Eventually the producer seemed to realise that he had overstepped and
chided himself with: ‘Dignity. Dignity…’
while inviting all in the room to chuckle along with his charming ‘naughtiness’. Maybe the director didn’t laugh loudly enough
because thereafter the producer proceeded to tear into his show, finding numerous
supposed faults.
Sometime later, the manager returned to the edit and took
the director aside for a quiet word. He suggested
that the director should spend some time with the producer. The manager informed the director that the
producer was, ‘di-curious’; short for, director curious. His
point was clear; be ‘nice’ to the producer and the director would get more work
on the show.
The director didn’t take up the offer. He was never asked to work on the series again.
His supposedly ‘bad’ show received a very warm critical
reception.
Peeping Tom
In 1960 Michael Powell made the masterpiece, Peeping Tom. It was the TELEVISIONLAND of it's time. Or vice versa...
Saturday, 8 July 2017
Zoe Kazan proves that TELEVISIONLAND is a documentary.
Although TELEVISIONLAND may seem in many ways to be a gross caricature of life in television. Startling evidence keeps emerging which shows it is nothing more than the truth. From the details of Roger Ailes' behaviour at Fox, to Zoe Kazan's revelations in today's Guardian.
Journalist Emma Brockes asked Zoe Kazan: Was she ever directly propositioned...?
To which Kazan replied:
“No. I mean. Hmmm.” There is a long pause. “Like, I had a producer ask me on set once if I spat or swallowed. At work. He’d say, ‘Oh, it’s a joke, ha ha.’ But he was also paying my cheque and then watching me from the monitor as I made out with another actor – so when he tells me I look good, it feels different.
https://www.theguardian.com/film/2017/jul/08/zoe-kazan-actor
This is exactly Vince Poll's behaviour pattern in TELEVISIONLAND.
TELEVISIONLAND is documentary.
Wednesday, 5 July 2017
The Psychopath Test and TELEVISIONLAND. Ian Reid speaks...
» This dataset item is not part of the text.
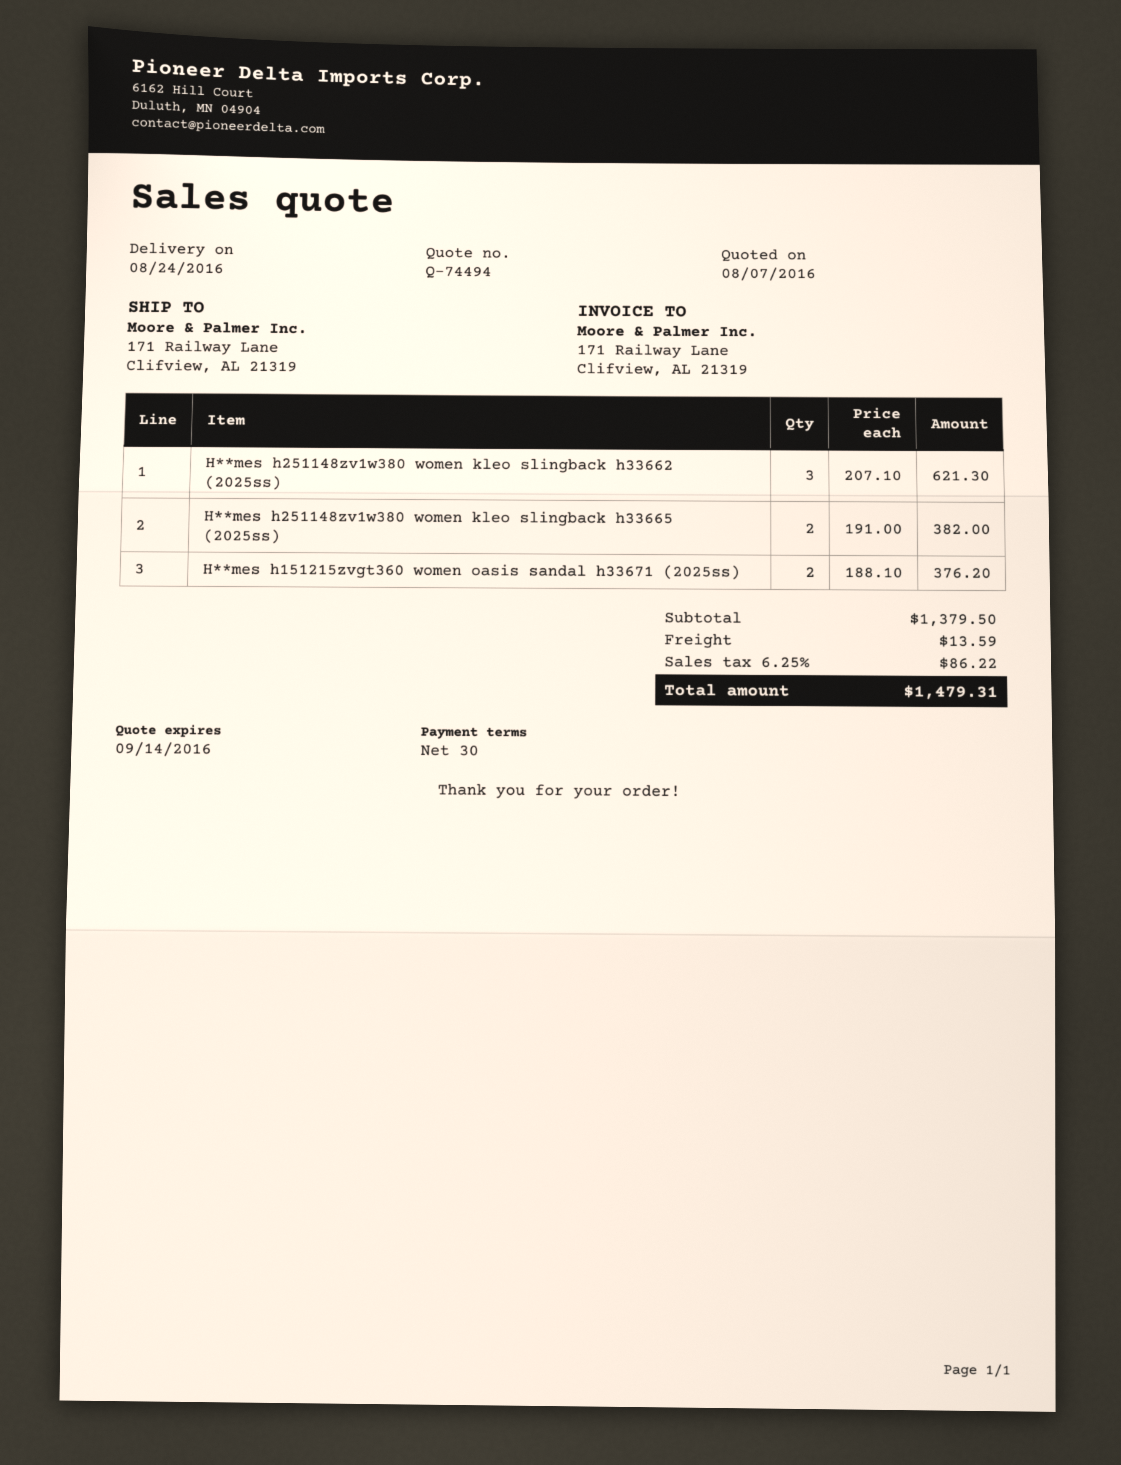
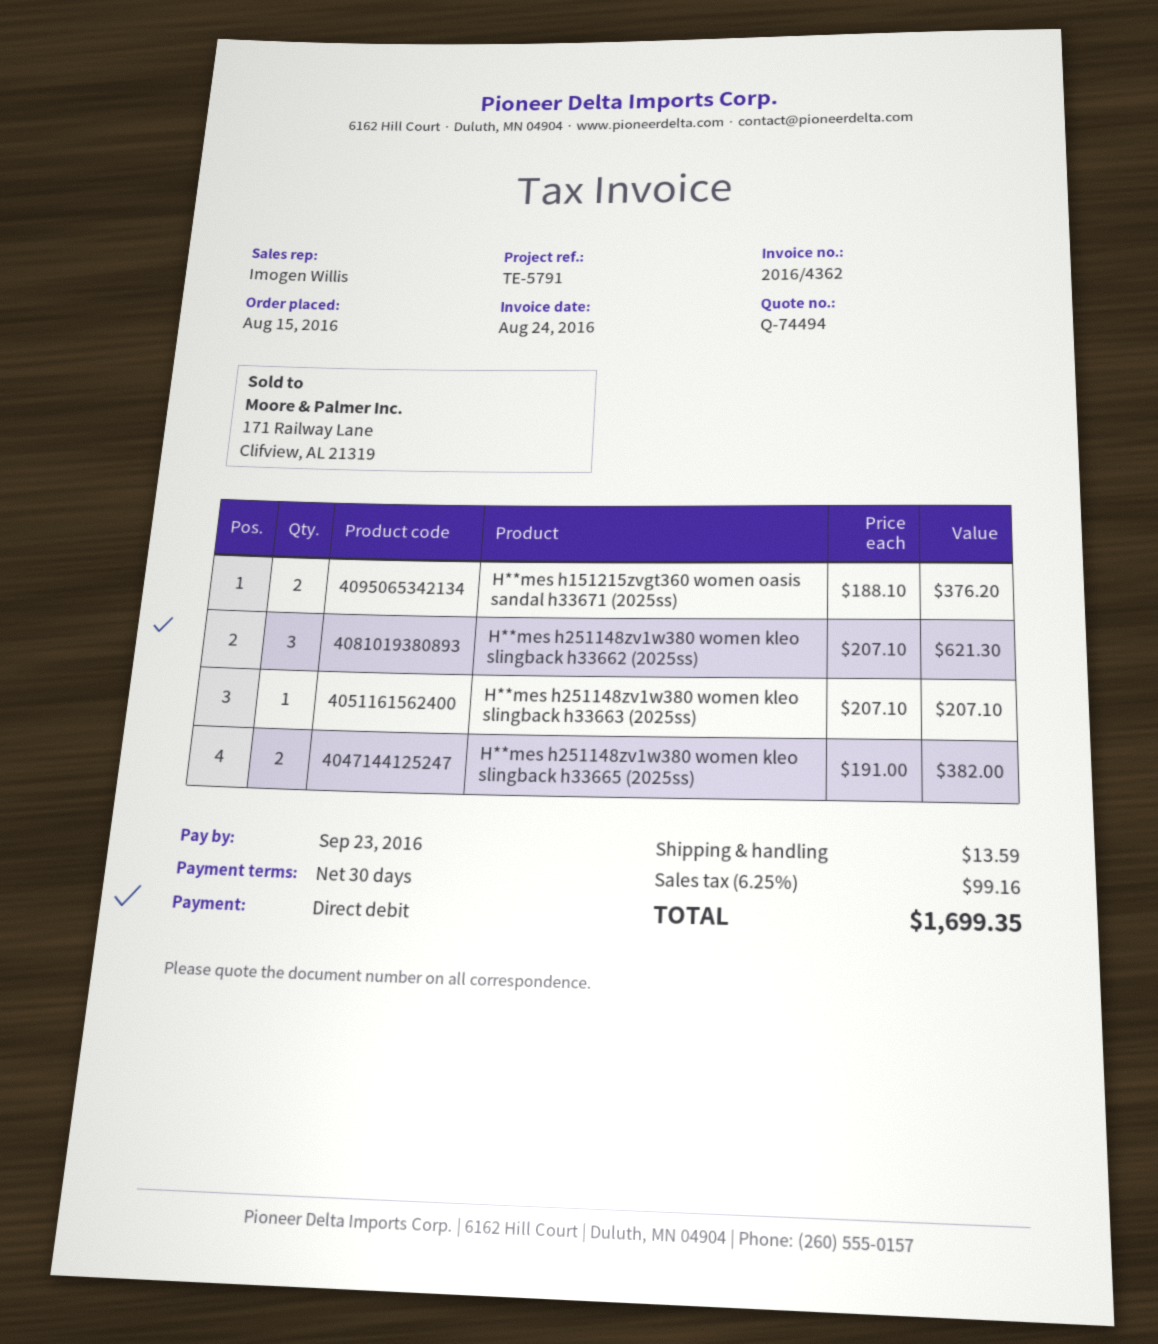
H**mes h251148zv1w380 women kleo slingback h33663 (2025ss): none -> 1 x 207.10 = 207.10
tax: 6.25% = 86.22 -> 6.25% = 99.16
total: 1479.31 -> 1699.35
I have been careful to provide Vince with the correct
clinical character traits of psychopathy but I didn’t want him to be a mere
cypher for a psychological condition.
Therefore I have based Vince on life.
Vince is an amalgam of several people I have encountered personally
in television. His character traits,
his physicality and many of the things he says and does, are drawn directly
from life.
The television environment is seductive and heady. It is fertile ground for unscrupulous and
egotistical characters to flourish. In
recent years we have seen many stories surface of transgressive and criminal
behaviour in the sector. Jimmy Savile
was not an isolated case. I am very
familiar with the capricious, manipulative and malicious abuses of power in
television. For instance, the ‘yellow’
episode in Televsionland is lifted
directly from my personal experience as a director. Similarly, I have been sexually propositioned
on more than one occasion by third parties on behalf of powerful players. ‘Di-curious’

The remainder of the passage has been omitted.